プログラムする側はアクセス先がファイルであるか他の装置であるかは気にする必要は無く、ただストリームに対して操作すれば装置に対して適切に処理が行われる様になっています。しかし最初は、ストリームは対象がどの様なファイルや装置であるかを知りません。知っているのは使用者である私達です。それらをストリームに知らせると以後そのファイルや装置はストリームを介して操作出来る様になります。これがストリームとファイルを繋げる操作であり「ストリームを開く」事です。逆に繋がりを解くのが「ストリームを閉じる」事です。
stdin は &_streams[0] を示し、それは FILE 型へのポインターです。プログラム開始と同時に自動的に stdin を開き、ストリームと標準入力とを結び付けた結果としての FILE 型へのポインターがその配列に格納されています。またプログラム終了時には自動的に stdin を閉じ、ストリームと標準入力との結び付きを解きます。それは stdout や stderr も同様です。つまり標準入出力やエラー出力に対し実際にはストリームを開く処理や閉じる処理も行われていますが、それはコンパイラーが自動的にその様なプログラムを組み込んでいるからです。
外部記憶装置に存在するファイルに対しても、ストリームとファイルとを結び付けて初めてそのファイルに対してアクセスが可能になります。

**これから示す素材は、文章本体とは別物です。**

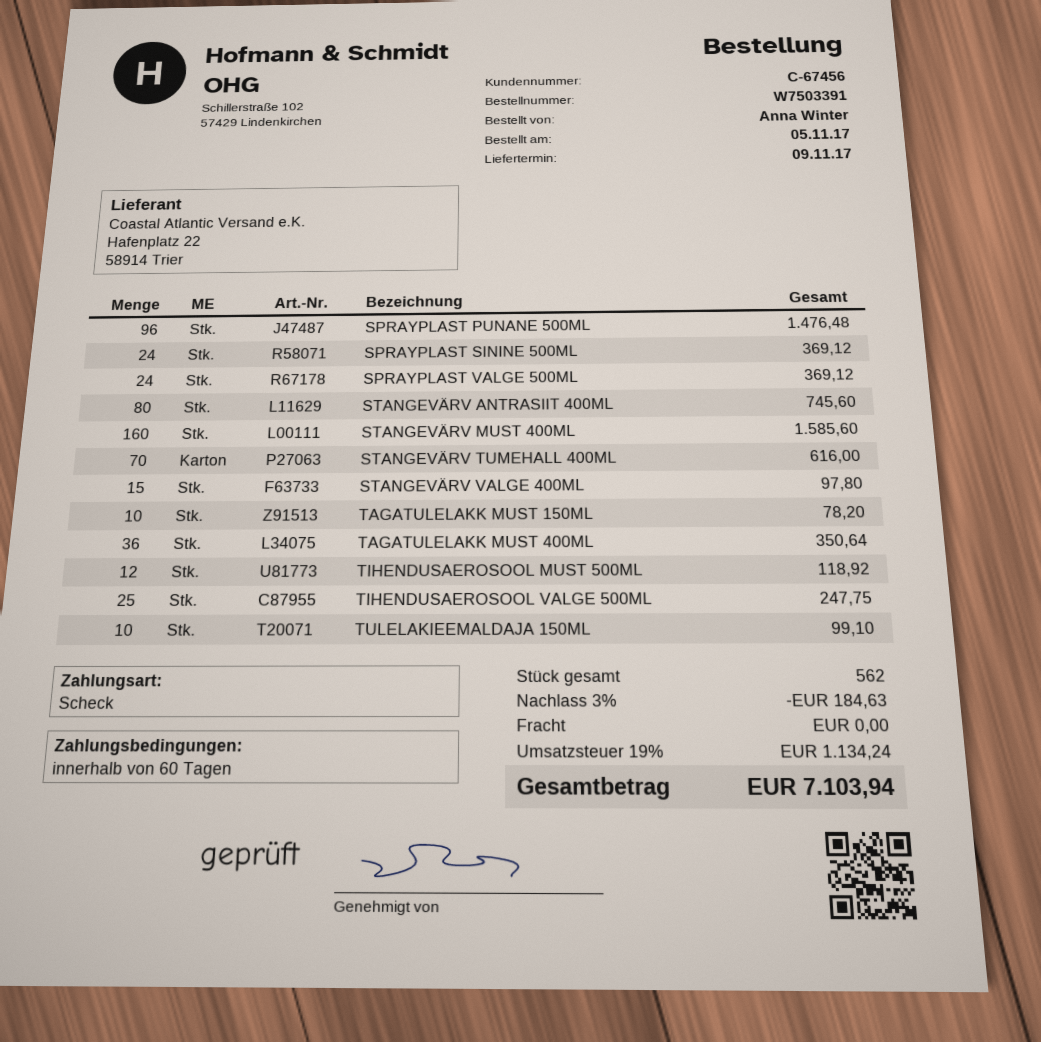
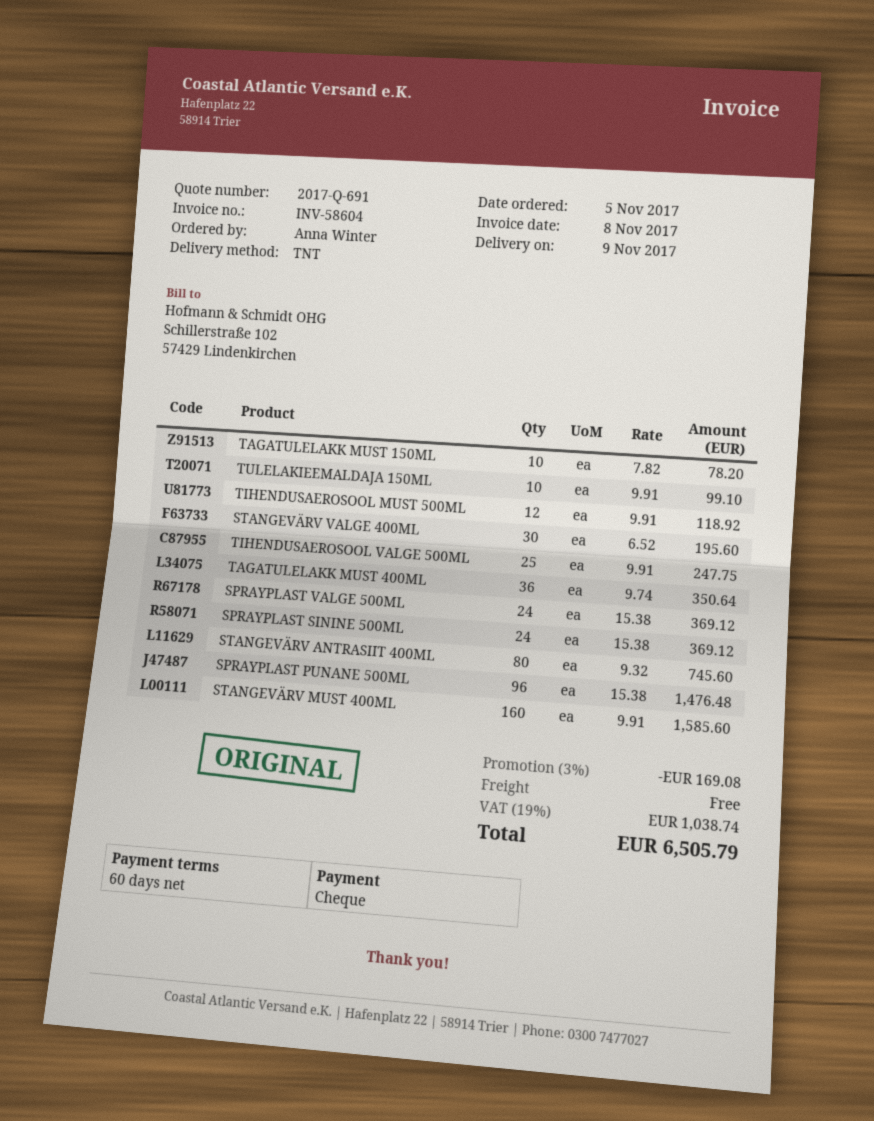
STANGEVÄRV TUMEHALL 400ML: 70 for 616.00 -> none
STANGEVÄRV VALGE 400ML: 15 for 97.80 -> 30 for 195.60
discount: 3% = 184.63 -> 3% = 169.08
tax: 19% = 1134.24 -> 19% = 1038.74
total: 7103.94 -> 6505.79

ファイルを読み書きするのにその都度ファイルを開いたり閉じたりするのは手間だ、と思うのは誤りです。ストリームが存在しなければ処理装置ごとにそれに適した異なるプログラムを組む必要があり、その方が遥かに手間が掛かります。私達は装置が何であるかを気にせず、ただ「ストリームを開く」だけでアクセスが可能になります。最後に「ストリームを閉じる」事は忘れないでください。
ストリームを介してファイルにアクセスする手法を高水準入出力と呼びます。ストリームを介さず直接ファイルにアクセスする手法もあり、それを低水準入出力と呼びます。
低水準入出力はコンピューターの環境に依存した処理が必要になるので規格では定めていません。使用するとそれはコンパイラー依存であり環境依存です。
高水準入出力に於いて「ファイルを開く」を正しく表現すると「ストリームを開く」ですし、「ファイルを閉じる」とは「ストリームを閉じる」であり、「ファイルを読み書きする」とは「ストリームを読み書きする」となります。
単にファイルと表現すると、実際のファイルを指す場合やストリームを指す場合があります。
同時に開けるストリームの数
stdin 、stdout 、 stderr はプログラム開始と同時に自動的に開かれます。プログラム起動と同時に三つのストリームを同時に開いている事になります。同時に開けるストリーム数の上限はあり、それは stdio.h に定義されている FOPEN_MAX にて知る事が出来ます。この値には先の三つのストリームも含めて考えます。つまり FOPEN_MAX より 3 減算した値が任意に開く事が可能なファイル総数となります。
この上限はコンパイラーの上限であってシステムの上限ではありません。システムの上限はもっと少なくなる可能性もあります。必要な時だけストリームを開き不要になったらすぐ閉じる様にしましょう。 malloc と同じです。
ストリームを開いた直後の読み書き位置
ストリームを開くとストリームを読み書きする位置は先頭になります。但しモードに "a" が含まれる場合、即ち追加モードの時には基準がストリームの先頭になるかストリーム末尾になるかは処理系定義です。
ストリームを読み書きするとこの位置が更新されます。書き込みの時は書き込んだ容量だけ進み、読み込みの場合は読込んだ容量だけ進みます。読み書きに失敗するとこの位置は不定になります。
ファイルを読み書きする位置は任意の場所に変更可能です。詳しくは別項で説明します。
ファイルを読み書きする位置をファイル・ポインターと称する事もあります。型としてのポインターと紛らわしいので本書ではこの呼称を使用しません。
文字列比較関数
文字列比較関数は標準で用意されています
ヘッダー・ファイル string.h
プロトタイプ int strcmp( const char * s1, const char * s2 );
使い方は簡単です。 s1 と s2 に文字列の先頭アドレスを指定します。 s1 の指し示す先の文字列が s2 の指し示す先の文字列より大きければ 0 より大きい値が、等しければ 0 が、小さければ 0 未満の値が戻ってきます。この関数は他の標準関数同様文字列が '\0' で終わっている事を前提としています。エラー判定は出来ません。